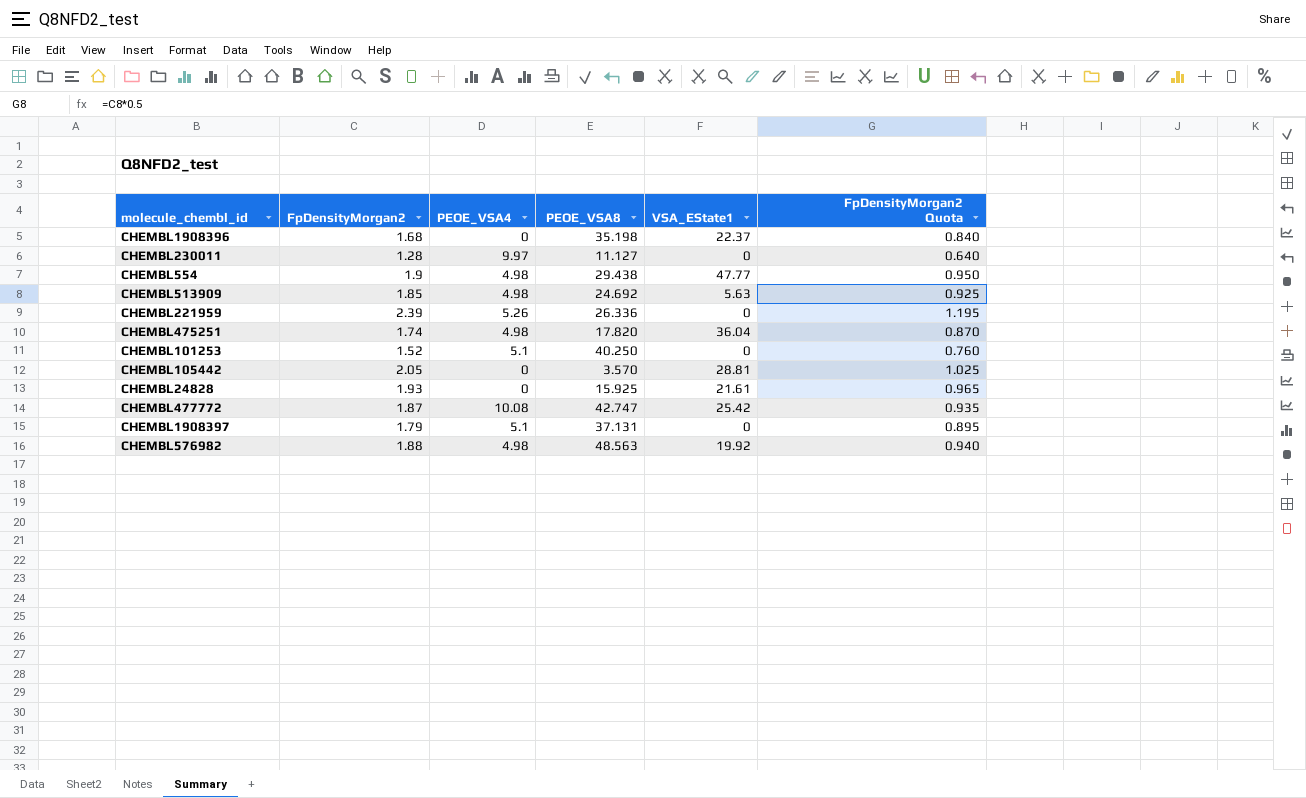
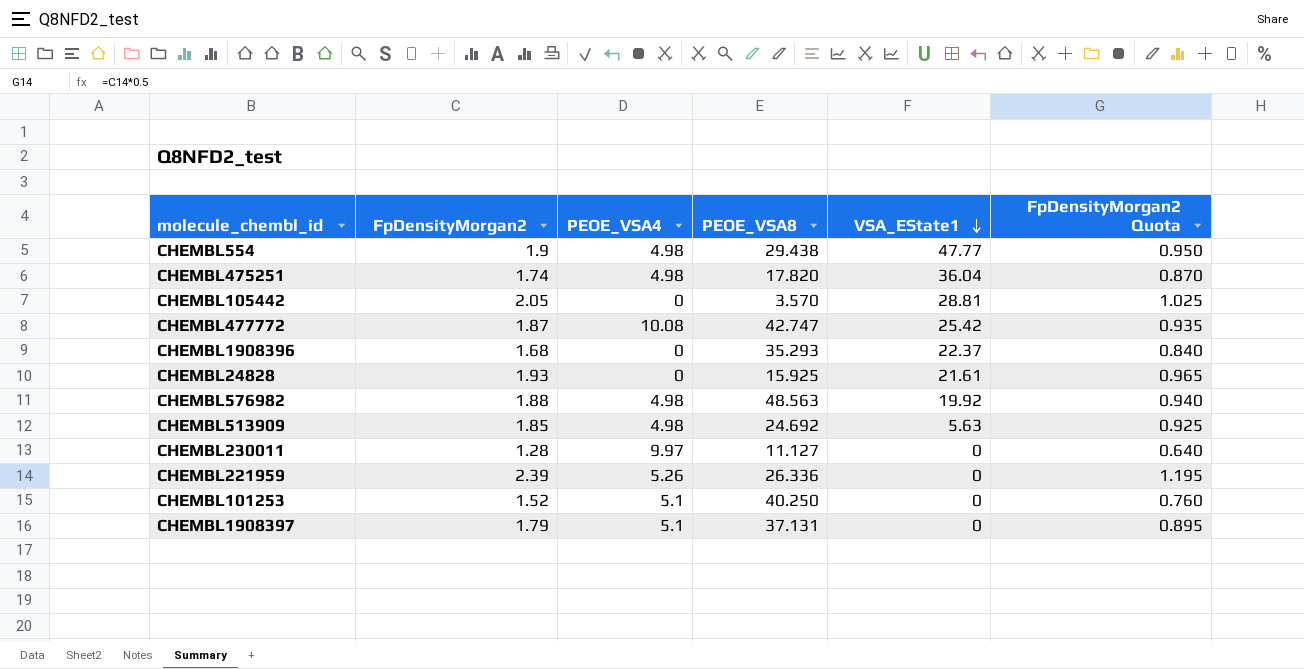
row order: none -> VSA_EState1 descending
CHEMBL1908396 | PEOE_VSA8: 35.198 -> 35.293

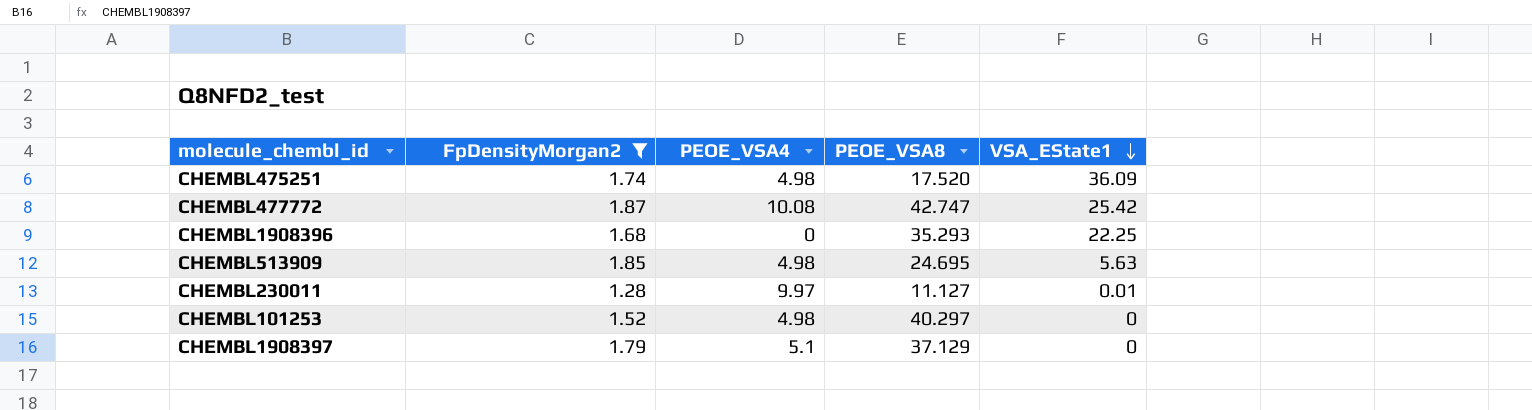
filter: none -> FpDensityMorgan2 <= 1.87
column FpDensityMorgan2 Quota | formula: [FpDensityMorgan2] * 0.5 -> none
CHEMBL475251 | PEOE_VSA8: 17.820 -> 17.520
CHEMBL475251 | VSA_EState1: 36.04 -> 36.09
CHEMBL1908396 | VSA_EState1: 22.37 -> 22.25
CHEMBL513909 | PEOE_VSA8: 24.692 -> 24.695
CHEMBL230011 | VSA_EState1: 0 -> 0.01
CHEMBL101253 | PEOE_VSA4: 5.1 -> 4.98
CHEMBL101253 | PEOE_VSA8: 40.250 -> 40.297
CHEMBL1908397 | PEOE_VSA8: 37.131 -> 37.129

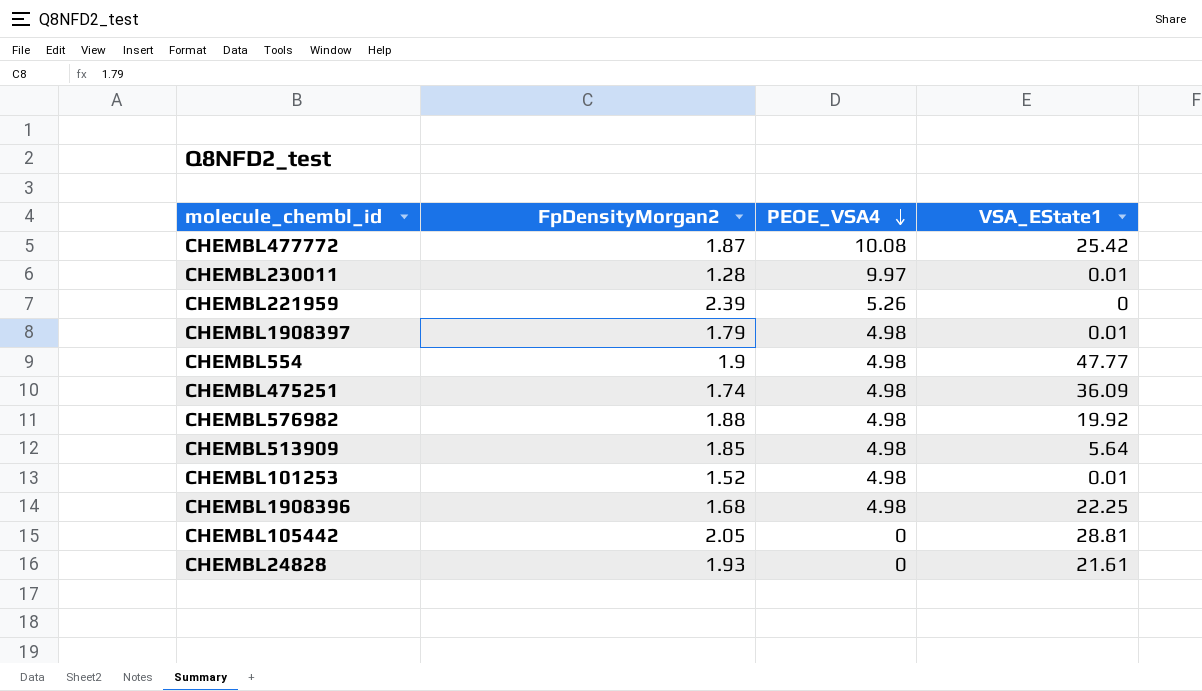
filter: FpDensityMorgan2 <= 1.87 -> none
row order: VSA_EState1 descending -> PEOE_VSA4 descending
column PEOE_VSA8 | position: 4 -> none
CHEMBL1908397 | PEOE_VSA4: 5.1 -> 4.98
CHEMBL1908397 | VSA_EState1: 0 -> 0.01
CHEMBL513909 | VSA_EState1: 5.63 -> 5.64
CHEMBL101253 | VSA_EState1: 0 -> 0.01
CHEMBL1908396 | PEOE_VSA4: 0 -> 4.98

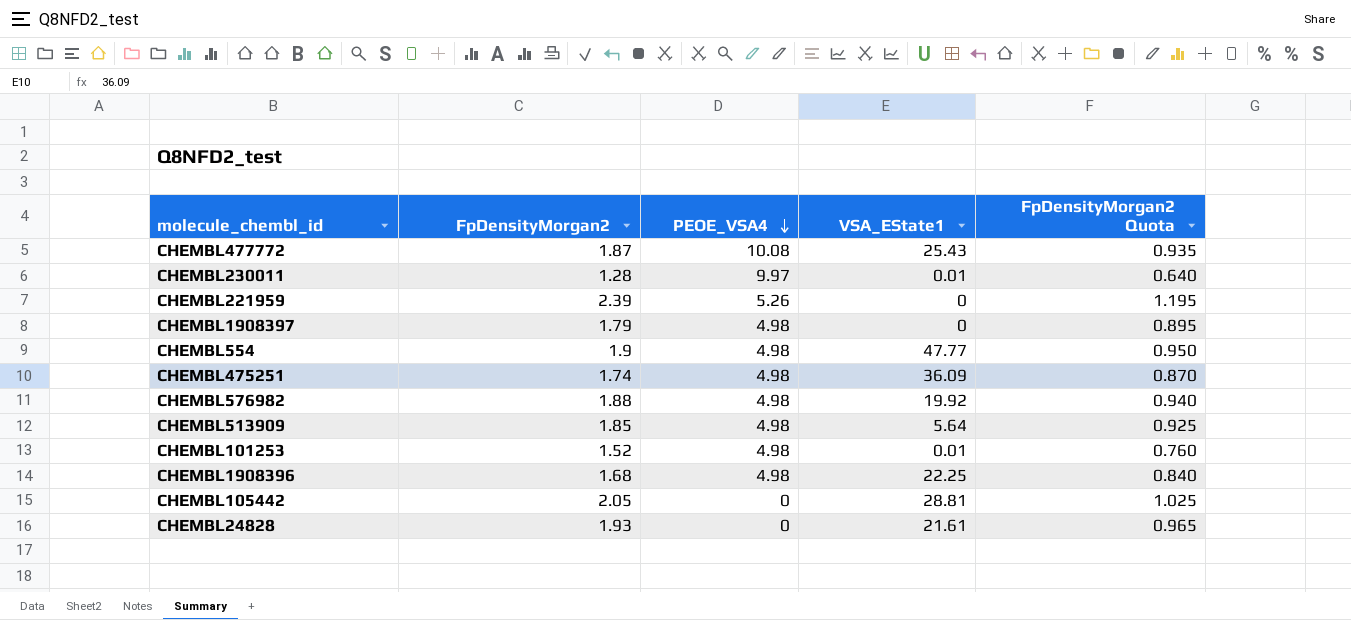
column FpDensityMorgan2 Quota | formula: none -> [FpDensityMorgan2] * 0.5
CHEMBL477772 | VSA_EState1: 25.42 -> 25.43
CHEMBL1908397 | VSA_EState1: 0.01 -> 0

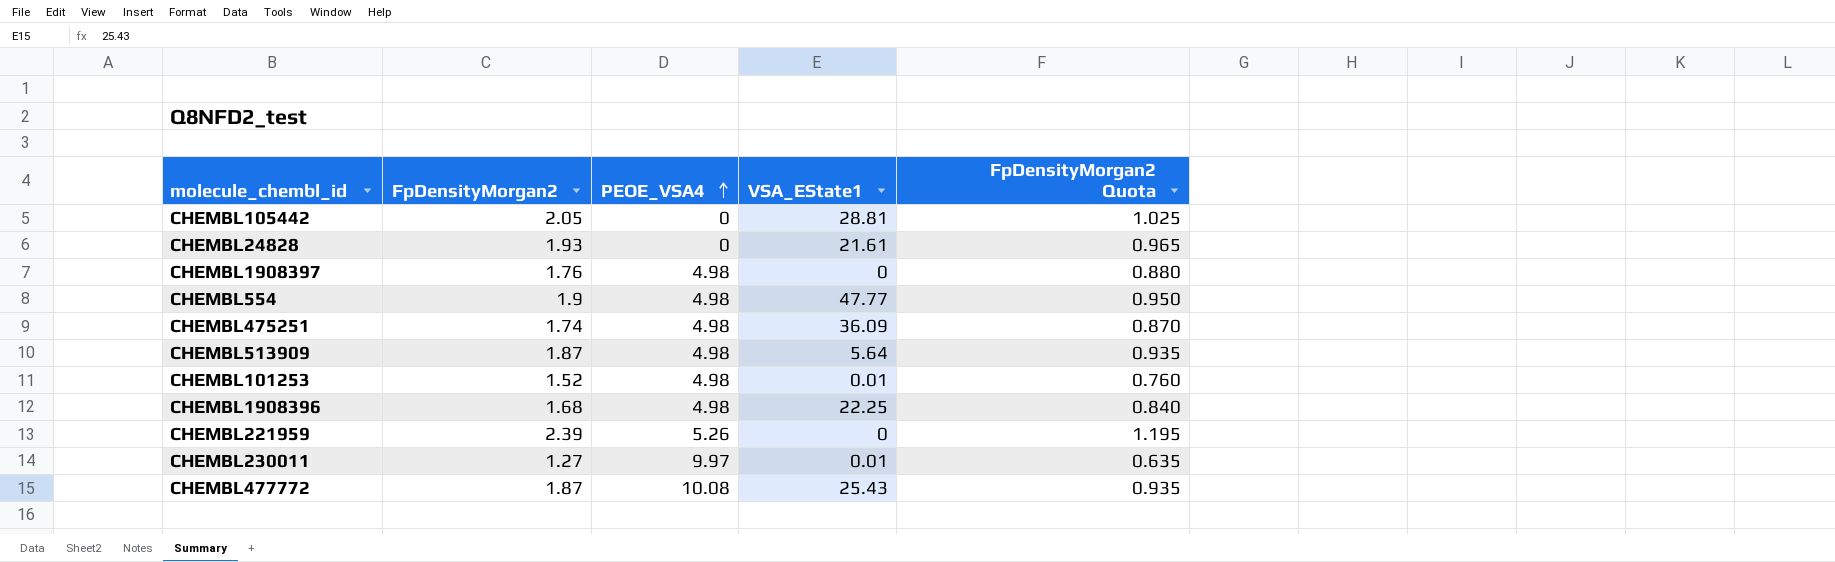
row order: PEOE_VSA4 descending -> PEOE_VSA4 ascending
row CHEMBL576982: 1.88 | 4.98 | 19.92 | 0.940 -> none
CHEMBL1908397 | FpDensityMorgan2: 1.79 -> 1.76
CHEMBL1908397 | FpDensityMorgan2 Quota: 0.895 -> 0.880
CHEMBL513909 | FpDensityMorgan2: 1.85 -> 1.87
CHEMBL513909 | FpDensityMorgan2 Quota: 0.925 -> 0.935
CHEMBL230011 | FpDensityMorgan2: 1.28 -> 1.27
CHEMBL230011 | FpDensityMorgan2 Quota: 0.640 -> 0.635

..........

Task details - Omit the images and transcribe all of the records above word for word.

Response to this task -
row order: none -> VSA_EState1 descending
CHEMBL1908396 | PEOE_VSA8: 35.198 -> 35.293

filter: none -> FpDensityMorgan2 <= 1.87
column FpDensityMorgan2 Quota | formula: [FpDensityMorgan2] * 0.5 -> none
CHEMBL475251 | PEOE_VSA8: 17.820 -> 17.520
CHEMBL475251 | VSA_EState1: 36.04 -> 36.09
CHEMBL1908396 | VSA_EState1: 22.37 -> 22.25
CHEMBL513909 | PEOE_VSA8: 24.692 -> 24.695
CHEMBL230011 | VSA_EState1: 0 -> 0.01
CHEMBL101253 | PEOE_VSA4: 5.1 -> 4.98
CHEMBL101253 | PEOE_VSA8: 40.250 -> 40.297
CHEMBL1908397 | PEOE_VSA8: 37.131 -> 37.129

filter: FpDensityMorgan2 <= 1.87 -> none
row order: VSA_EState1 descending -> PEOE_VSA4 descending
column PEOE_VSA8 | position: 4 -> none
CHEMBL1908397 | PEOE_VSA4: 5.1 -> 4.98
CHEMBL1908397 | VSA_EState1: 0 -> 0.01
CHEMBL513909 | VSA_EState1: 5.63 -> 5.64
CHEMBL101253 | VSA_EState1: 0 -> 0.01
CHEMBL1908396 | PEOE_VSA4: 0 -> 4.98

column FpDensityMorgan2 Quota | formula: none -> [FpDensityMorgan2] * 0.5
CHEMBL477772 | VSA_EState1: 25.42 -> 25.43
CHEMBL1908397 | VSA_EState1: 0.01 -> 0

row order: PEOE_VSA4 descending -> PEOE_VSA4 ascending
row CHEMBL576982: 1.88 | 4.98 | 19.92 | 0.940 -> none
CHEMBL1908397 | FpDensityMorgan2: 1.79 -> 1.76
CHEMBL1908397 | FpDensityMorgan2 Quota: 0.895 -> 0.880
CHEMBL513909 | FpDensityMorgan2: 1.85 -> 1.87
CHEMBL513909 | FpDensityMorgan2 Quota: 0.925 -> 0.935
CHEMBL230011 | FpDensityMorgan2: 1.28 -> 1.27
CHEMBL230011 | FpDensityMorgan2 Quota: 0.640 -> 0.635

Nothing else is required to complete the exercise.